BEGIN DATA EXTRACTS
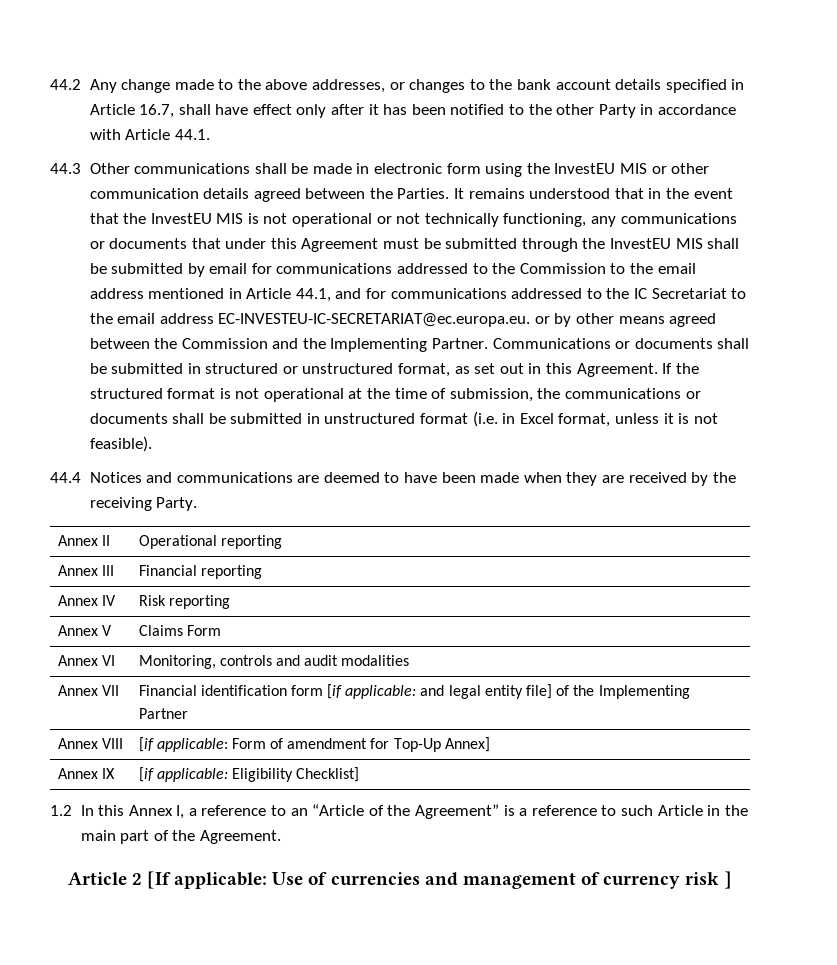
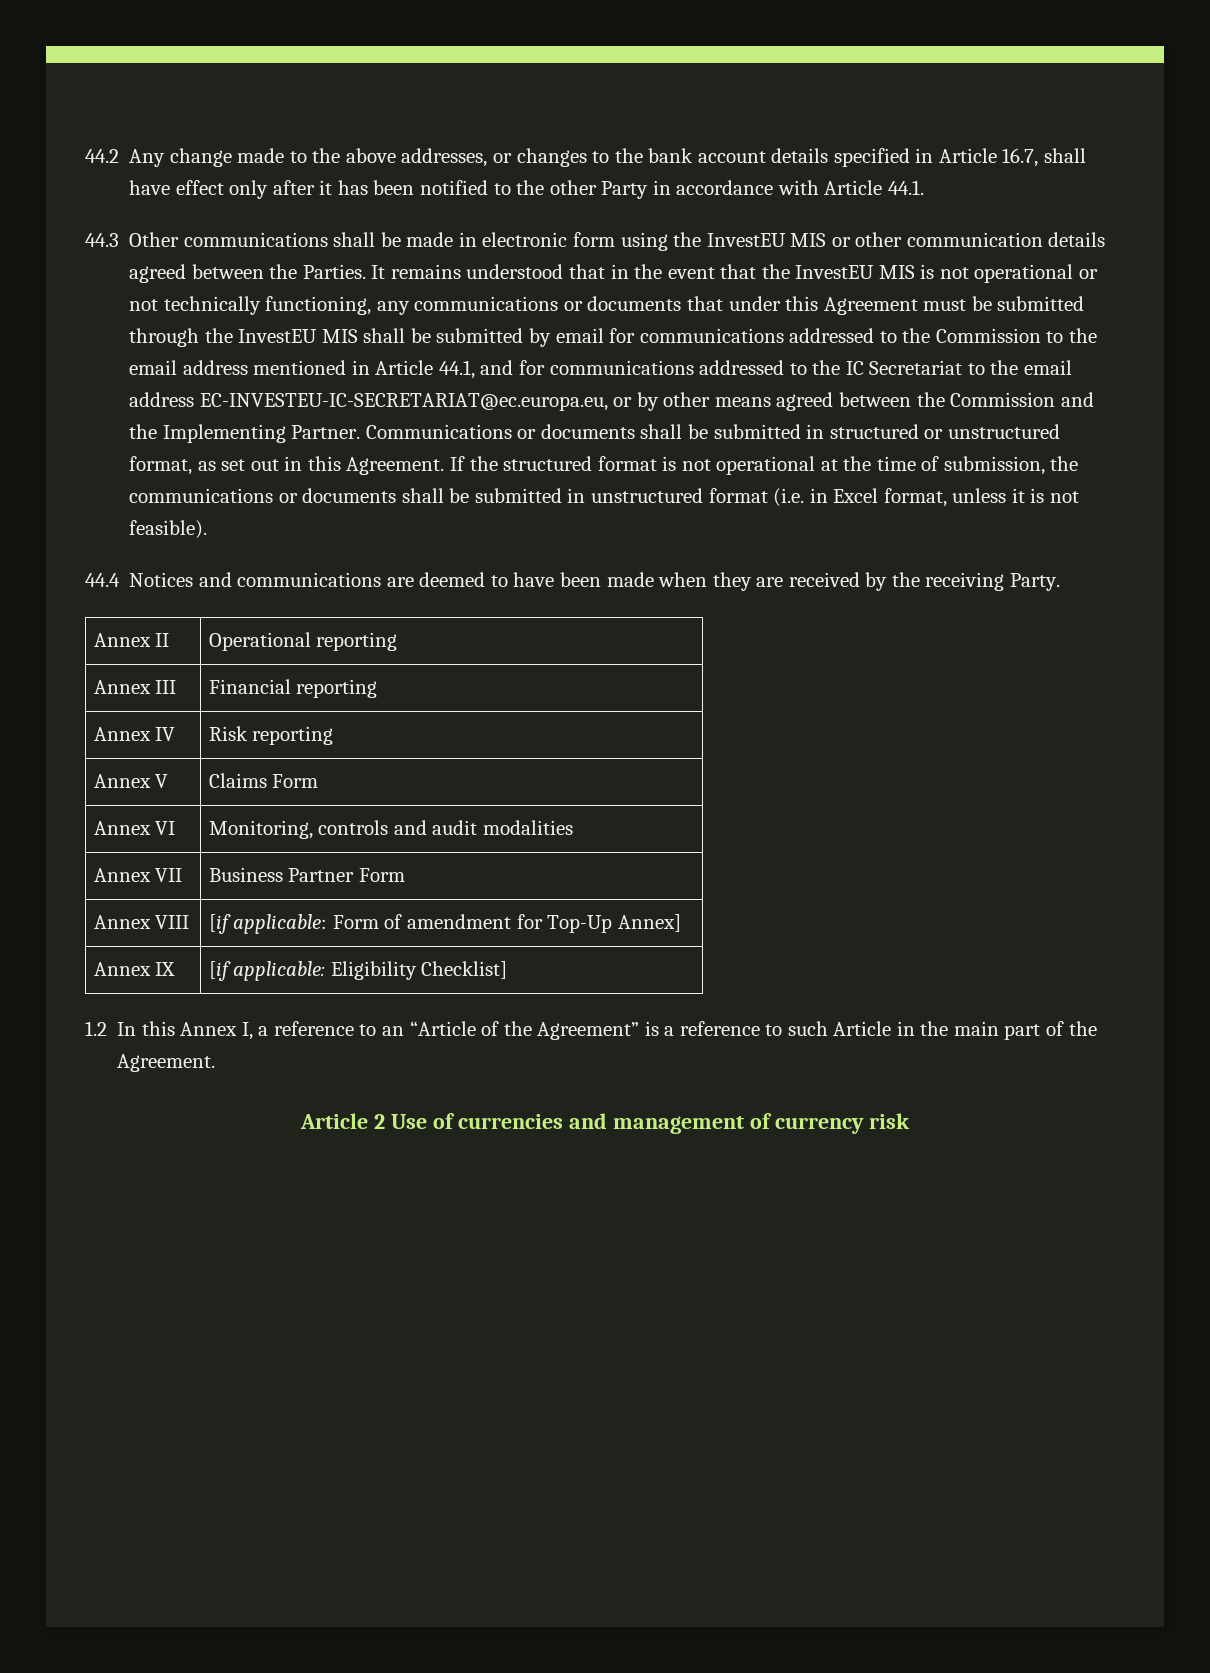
- It remains understood that in the event that the InvestEU MIS is not operational or not technically functioning, any communications or documents that under this Agreement must be submitted through the InvestEU MIS shall be submitted by email for communications addressed to the Commission to the email address mentioned in Article 44.1, and for communications addressed to the IC Secretariat to the email address EC-INVESTEU-IC-SECRETARIAT@ec.europa.eu. or by other means agreed between the Commission and the Implementing Partner.
+ It remains understood that in the event that the InvestEU MIS is not operational or not technically functioning, any communications or documents that under this Agreement must be submitted through the InvestEU MIS shall be submitted by email for communications addressed to the Commission to the email address mentioned in Article 44.1, and for communications addressed to the IC Secretariat to the email address EC-INVESTEU-IC-SECRETARIAT@ec.europa.eu, or by other means agreed between the Commission and the Implementing Partner.
- Annex VII | Financial identification form [if applicable: and legal entity file] of the Implementing Partner
+ Annex VII | Business Partner Form
- Article 2 [If applicable: Use of currencies and management of currency risk ]
+ Article 2 Use of currencies and management of currency risk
END DATA EXTRACTS
**AIM OF THE TASK:** Wherever the word "shall" turns up in the records above, copy the line that holds it.

**ANSWER TO THIS TASK:**
- It remains understood that in the event that the InvestEU MIS is not operational or not technically functioning, any communications or documents that under this Agreement must be submitted through the InvestEU MIS shall be submitted by email for communications addressed to the Commission to the email address mentioned in Article 44.1, and for communications addressed to the IC Secretariat to the email address EC-INVESTEU-IC-SECRETARIAT@ec.europa.eu. or by other means agreed between the Commission and the Implementing Partner.
+ It remains understood that in the event that the InvestEU MIS is not operational or not technically functioning, any communications or documents that under this Agreement must be submitted through the InvestEU MIS shall be submitted by email for communications addressed to the Commission to the email address mentioned in Article 44.1, and for communications addressed to the IC Secretariat to the email address EC-INVESTEU-IC-SECRETARIAT@ec.europa.eu, or by other means agreed between the Commission and the Implementing Partner.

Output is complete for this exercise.